The British Chamber of Commerce has been a great forum for us. I have been serving on the Council for close to six years now. Most of the council members represented large companies: PWC, KPMG, GE, BT. I have always represented and been an advocate for small businesses. FirstMed has sponsored SME breakfasts for knowledge transfer and we are soon to launch an Academy, where SMEs will be able to capture contemporary business strategies and skillsets to develop their companies. I’m an American but still we’ve been long-time supporters of the British Chamber and community.
Does your family use FirstMed services?
Unfortunately, we’ve had to use them quite regularly recently.

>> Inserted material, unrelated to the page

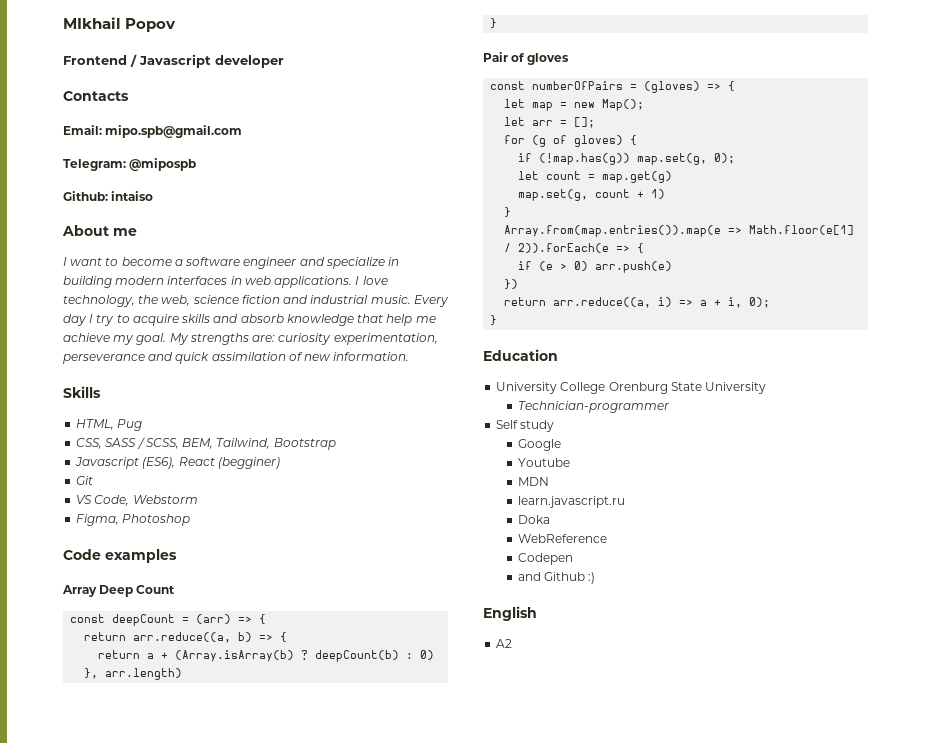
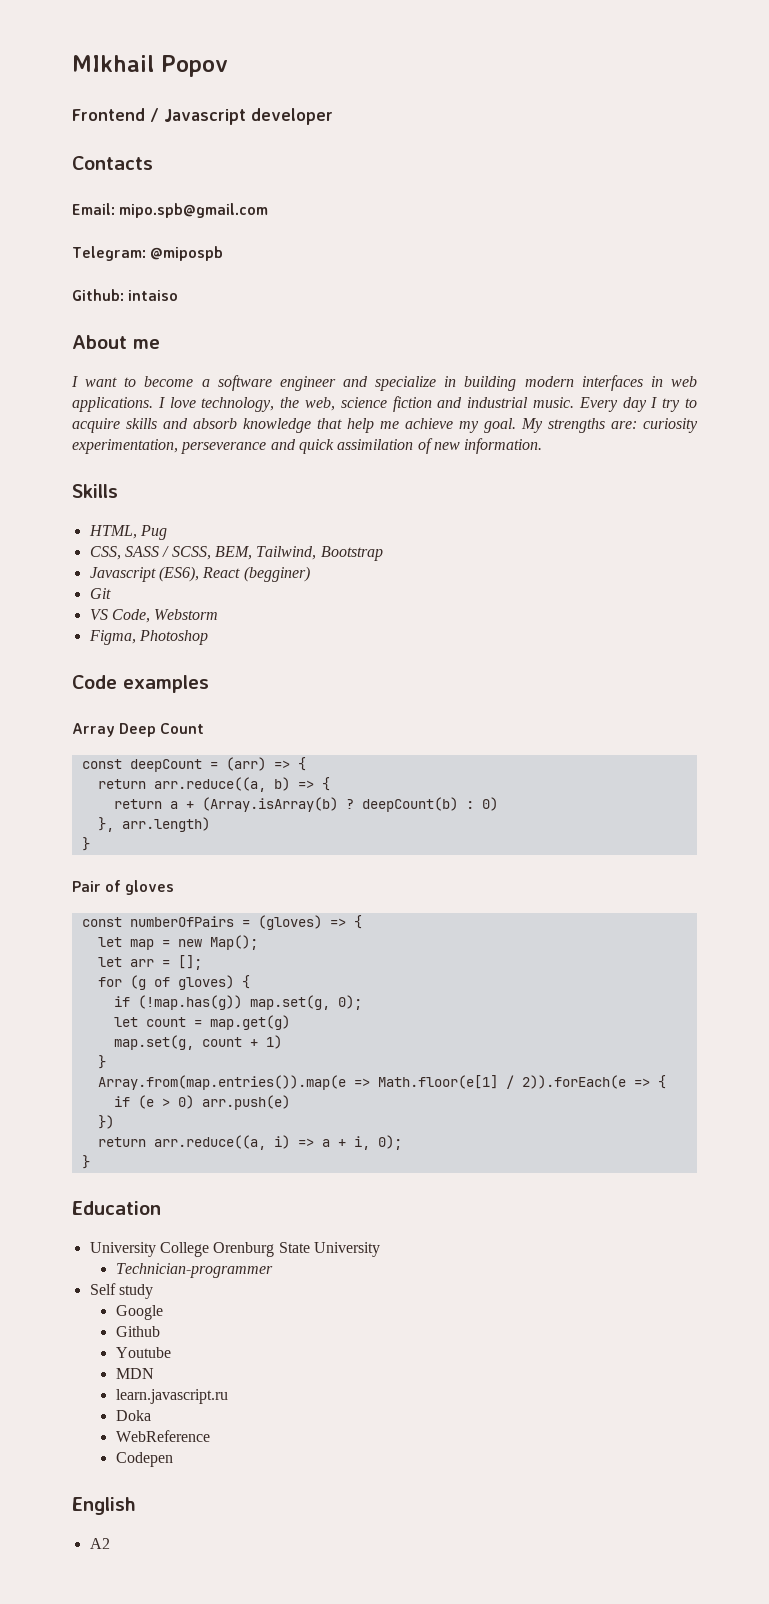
+ Github
- and Github :)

In a family with four kids, accidents happen, they pick up a cold or a cough. My youngest, Dylan (seven years old) goes to gymnastics and had an accident when a glass frame fell from the wall. He tried to catch it and it cut his finger. Thankfully one of our best surgeons was here. The nurses calmed Dylan down and he stitched up his finger. My daughter had a little thing on her chest which they were a bit concerned about so they removed it. As for me, I personally have been using things more as you get older…
You are a father of four kids. How old are they?
My oldest is 13 and a half, my son just turned 12 a few weeks ago, my younger daughter is 8 and a half now, and my youngest is 7.
So the clinic is also child friendly. I saw the little corner, designed especially for children.
When we expanded about seven or eight years ago and we took the rest of the fifth floor of the Hattyú Ház we built that little area to provide a little space for the kids where they can play, relax, and give the patients in the main area a little more peace and quiet.
FirstMed is growing and you’re going to have new examination rooms on the fourth floor as well.
It seems like every year we take a little more space in the Hattyú Ház. We needed the additional capacity to add new specialties.
Expanding the clinic your future plan?
There are three different ways we are expanding. In the main clinic, we are adding additional specialties like colonoscopy and gastroscopy, and we will also be open on Sundays soon.
Do you have a dream to reach or have you already reached all your dreams?
I’ve been very fortunate in my life. I’ve gone to places, seen things and done things that a lot of people only dream of. More recently my parents wanted their grandkids to see their heritage in the Philippines, so we went there last summer. I’ve really lived a lifetime and I still have half my life to live. There’s still a lot to accomplish, a lot of adventures and I’d like to see FirstMed continue to grow. Part of my vision is to see us take what we’ve done here and replicate it in other cities.
When you talk about the journey and the growth, can you talk a little bit about all your investment in people?
That’s an important component of our service. We want to provide outstanding customer service and I think that’s what sets us apart from other clinics: our service providers, whether the doctor or the lady at the front desk, are compassionate, empathetic. Some things you can’t teach, but others on the customer service side you can, and so with some of our more senior managers we took a few people to Las Vegas for a medical conference last year. They learned the latest approaches to administration and customer care.
You’re obviously a very busy person so how can you switch off?
Well I used to play a lot of golf. I have some friends that are fellow golfers and we had a morning group that used to meet on Thursday mornings to squeeze in 9, sometimes 18 holes in the summer. I used to do aikido. I was quite serious about my training. There was a time in my life when I did it literally every day, but not anymore.
For me, switching off is just time with the family, time with the kids when we travel, or just following the kids’ activities. All of my kids do gymnastics, two of them competitively, so switching off for me is family time.